The extraordinary twists in the Iraq story await their historian because there is still some way to go. But the consequential rise of the Sunni Islamic State in north Iraq, with controls huge territory and ability to function as citadel of menacing proportions is one of the greatest threats to regional and international stability. About a year ago, this Caliphate had shattered the Baghdad army and was on the brink of seizing the capital. War creates alliances that would have been unimaginable in peace. A worried America and Shia Iran have been cooperating against ISIS to an extent that neither would admit, and neither could forego.
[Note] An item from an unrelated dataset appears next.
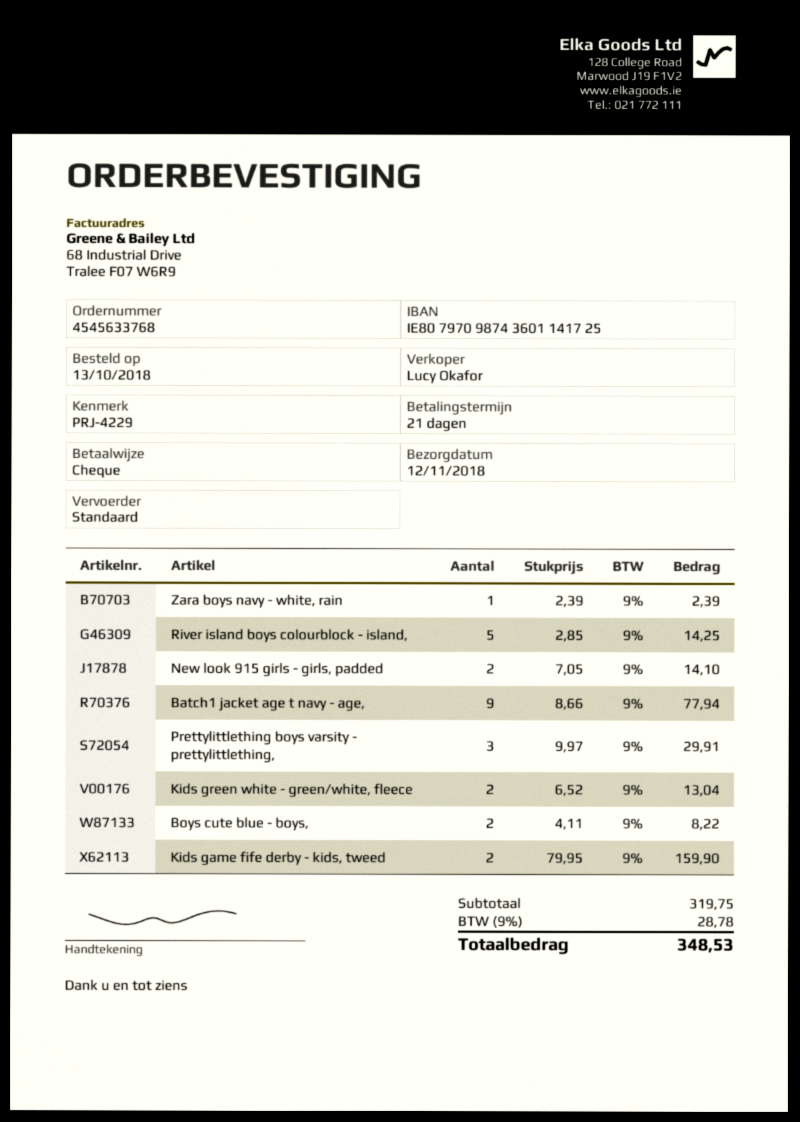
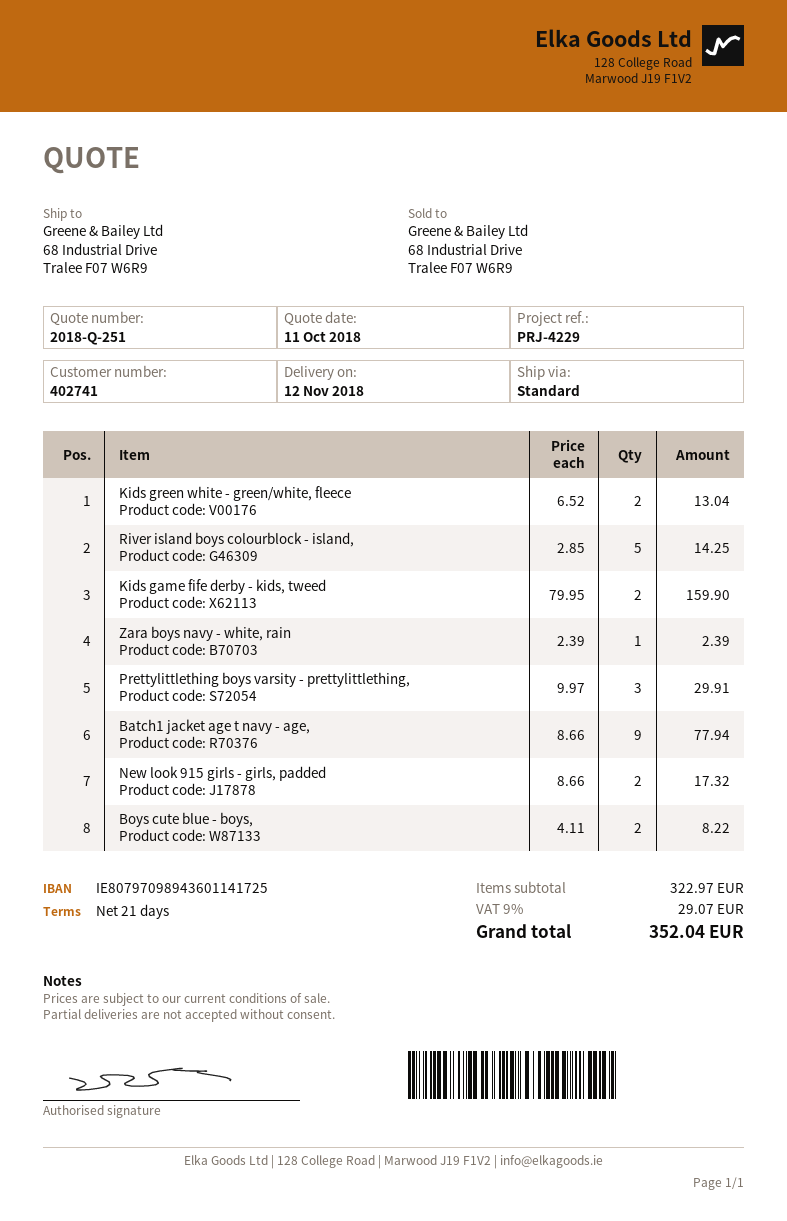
bank account: IE80797098743601141725 -> IE80797098943601141725
New look 915 girls - girls, padded: 2 x 7.05 = 14.10 -> 2 x 8.66 = 17.32
subtotal: 319.75 -> 322.97
tax: 9% = 28.78 -> 9% = 29.07
total: 348.53 -> 352.04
They needed each other. Iran did not have the air capability that Pentagon could command, and America did not have boots that Iran could mobilise. While exact figures will always be disputed, Iran is estimated to have sent about 100,000 “volunteers” for the counteroffensive against ISIS. It is certain that without the leadership of Iranian generals and troops, Baghdad would probably have been lost. The success of the US-Iran offensive in the battle for Tikrit is a turning point. If Tikrit falls, then the battle for Mosul will begin.
The difficult part of expanding swamp wars is the inability to establish limits. The cooperation between America and Iran does not mean that they agree on all objectives. America has to consider the alarm bells ringing ferociously in Saudi Arabia, as it deals with an Iranian-backed Shia push in Yemen through the Houthi tribes. Success can tempt Iran towards a deniable advance in the Shia-heavy regions of Yemen and Bahrain. The Saudis and Sunni Arab governments can hardly remain immobile. The ideal American scenario would be to restrict Iran to the conflict in Iraq, but Washington is not writing every script in West Asia. West Asians have scriptwriters of their own, many of them with memories that go back 1,400 years.
A multi-national, multi-dimensional conflagration such as the one raging between half of Asia and half of Africa is not going to come under control simply because someone in Washington believes that fire is harmful. Conflict resolution can at best be only a piecemeal exercise. But when one piece does fall into place, then it would be churlish not to recognise it, and indeed consider ourselves fortunate that there is some corner in which sense has prevailed.
Statutory warning to the Nobel Peace Prize Committee: Please do not hand over a second Nobel. One is good enough for the Obama shelf. A prize might be offered to Ayatollah Khamenei, however, though I wonder if he would accept it. He would probably have a good laugh.